This document gives an introduction to the data model used underneath the Cacophony API. It is intended to help new developers understand how the API server works, but might also be useful to consumers of the API.
The following diagram shows the most important parts of the data model.
.---------------.
| Group |
| - id |
| - groupname |
'---------------'
|
| has many
v
.---------------.
| Device |
| - name |
| - id |
'---------------'
|
| has many
v
.-----------------------.
| Recording |
| - id |
| - type |
| - recordingDateTime |
| - location |
| - fileKey |
| - duration |
| - processingState |
'-----------------------'
|
| has many
v
.---------------------.
| Tag |
| - id |
| - what |
| - detail |
| - confidence |
| - startTime |
| - duration |
| - automatic |
| - taggerId |
'---------------------'
A "group" is used to keep related devices together for the purposes of management and querying.

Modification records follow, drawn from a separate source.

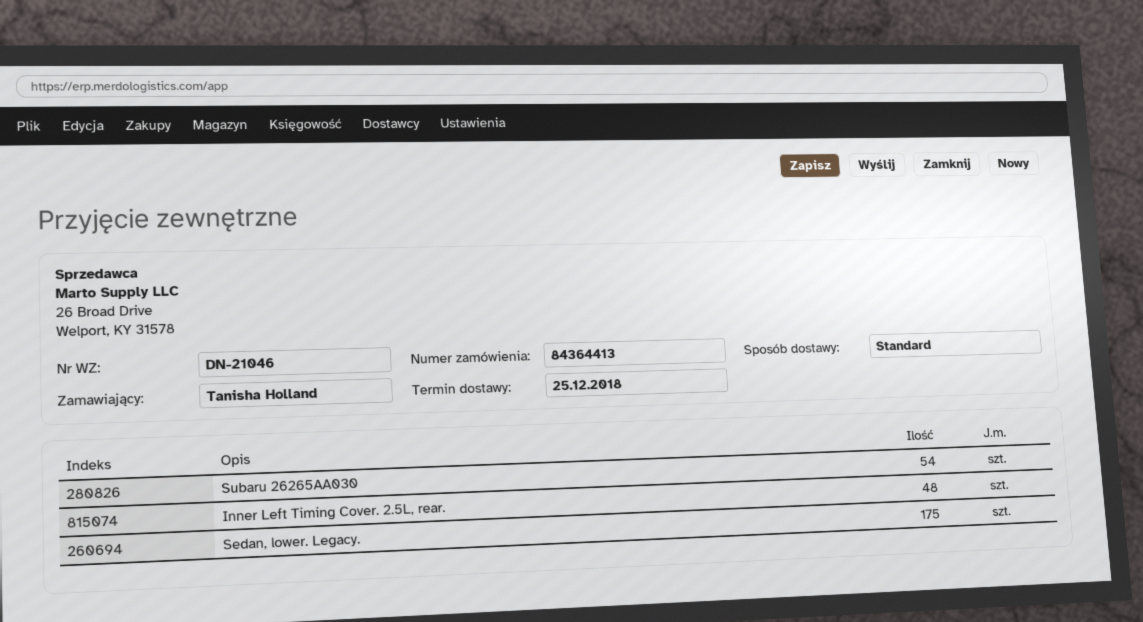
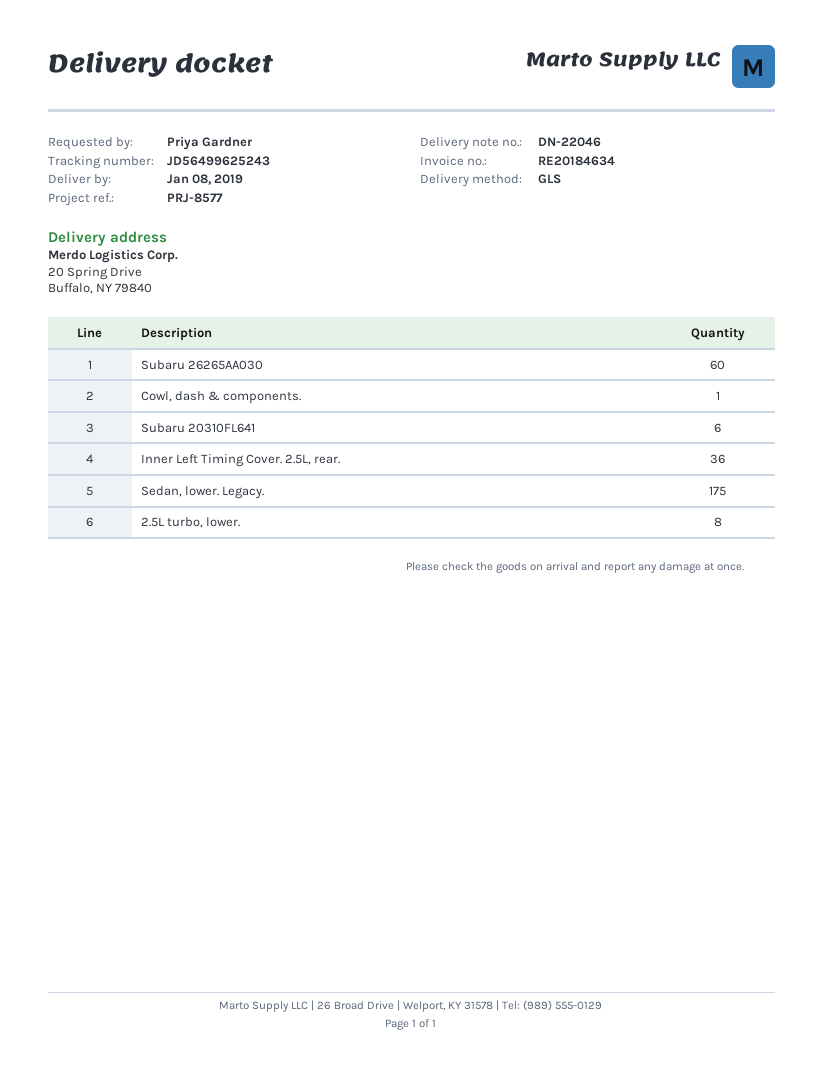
delivery note number: DN-21046 -> DN-22046
delivery date: 2018-12-25 -> 2019-01-08
ordered by: Tanisha Holland -> Priya Gardner
shipping method: standard -> GLS
Subaru 26265AA030: 54 -> 60
Inner Left Timing Cover. 2.5L, rear.: 48 -> 36
Cowl, dash & components.: none -> 1
Subaru 20310FL641: none -> 6
2.5L turbo, lower.: none -> 8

A "device" represents a single mobile phone running the Cacophonmeter software or thermal camera equipped embedded computer.
A "Recording" repesents a single audio or thermal video recording. It hold metadata about the recording such as its timestamp and location. The "fileKey" field stores a key into a separate object store which holds the actual recording content.
A recording may have 0 or more tags.
A Tag describes an animal and or event in a recording. It may optionally include a start time and duration within the recording for which the tag applies.
The boolean "automatic" field describes whether a tag was automatically generated or manually entered by a person. Thermal video uploads are currently automatically tagged by a machine learning model and these tags are flagged as automatic.
Tags also include rarely used fields for specifying that an animal was caught in a particular kind of trap. These are documented here.